◆ **Required work**: Output range, inclusive: from the line containing "- In this way, it" to the line containing "this way, his". Restate those lines from the data below word for word and only those.

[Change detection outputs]
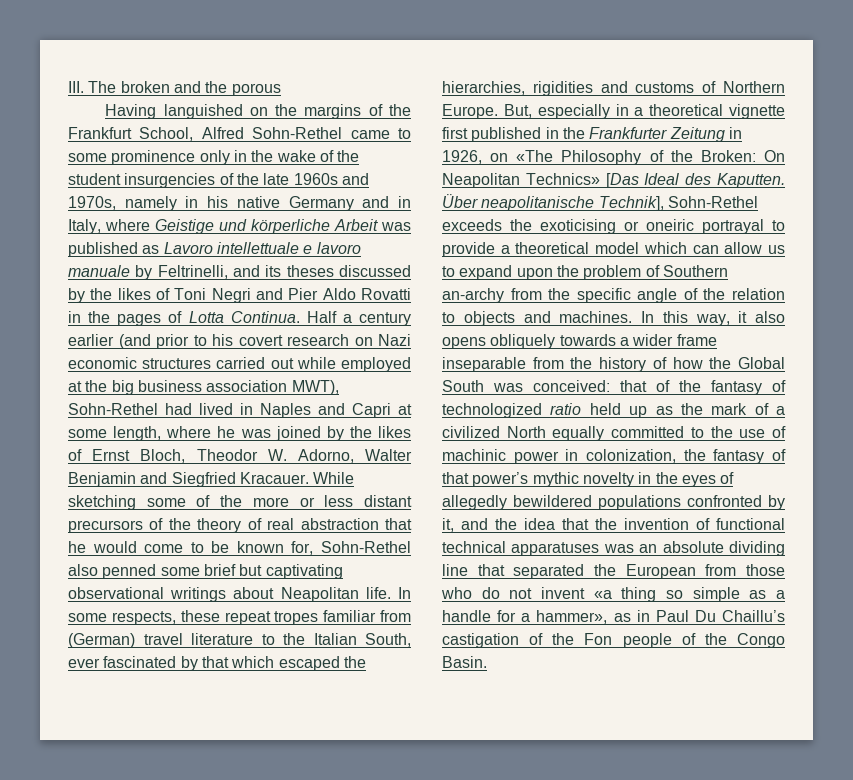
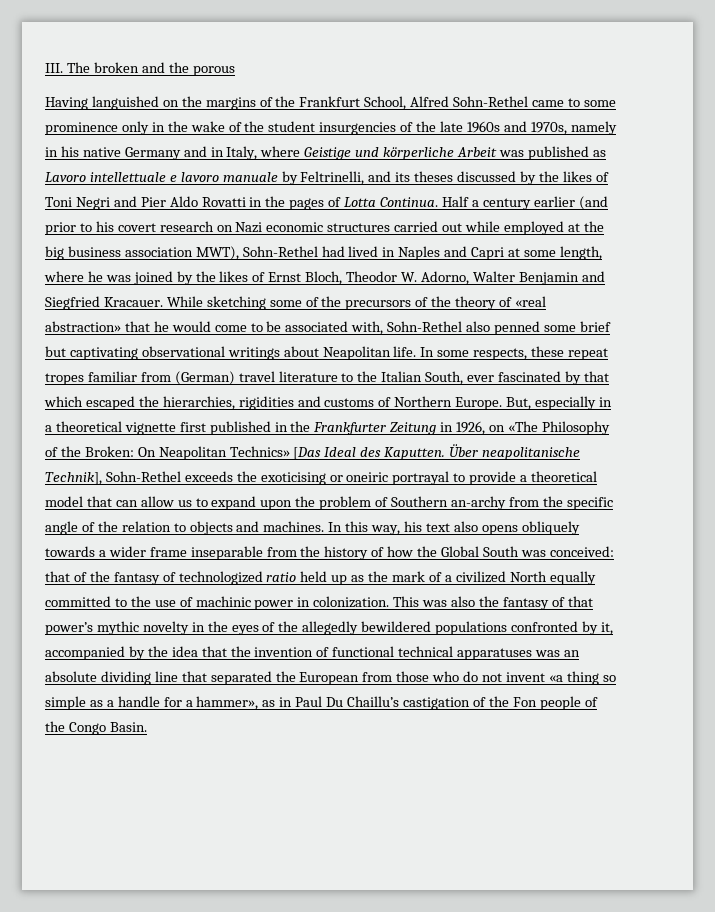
- While sketching some of the more or less distant precursors of the theory of real abstraction that he would come to be known for, Sohn-Rethel also penned some brief but captivating observational writings about Neapolitan life.
+ While sketching some of the precursors of the theory of «real abstraction» that he would come to be associated with, Sohn-Rethel also penned some brief but captivating observational writings about Neapolitan life.
- Über neapolitanische Technik], Sohn-Rethel exceeds the exoticising or oneiric portrayal to provide a theoretical model which can allow us to expand upon the problem of Southern an-archy from the specific angle of the relation to objects and machines.
+ Über neapolitanische Technik], Sohn-Rethel exceeds the exoticising or oneiric portrayal to provide a theoretical model that can allow us to expand upon the problem of Southern an-archy from the specific angle of the relation to objects and machines.
- In this way, it also opens obliquely towards a wider frame inseparable from the history of how the Global South was conceived:
+ In this way, his text also opens obliquely towards a wider frame inseparable from the history of how the Global South was conceived:
- that of the fantasy of technologized ratio held up as the mark of a civilized North equally committed to the use of machinic power in colonization, the fantasy of that power’s mythic novelty in the eyes of allegedly bewildered populations confronted by it, and the idea that the invention of functional technical apparatuses was an absolute dividing line that separated the European from those who do not invent «a thing so simple as a handle for a hammer», as in Paul Du Chaillu’s castigation of the Fon people of the Congo Basin.
+ that of the fantasy of technologized ratio held up as the mark of a civilized North equally committed to the use of machinic power in colonization. This was also the fantasy of that power’s mythic novelty in the eyes of the allegedly bewildered populations confronted by it, accompanied by the idea that the invention of functional technical apparatuses was an absolute dividing line that separated the European from those who do not invent «a thing so simple as a handle for a hammer», as in Paul Du Chaillu’s castigation of the Fon people of the Congo Basin.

◆ **Output of the exercise**:
- In this way, it also opens obliquely towards a wider frame inseparable from the history of how the Global South was conceived:
+ In this way, his text also opens obliquely towards a wider frame inseparable from the history of how the Global South was conceived:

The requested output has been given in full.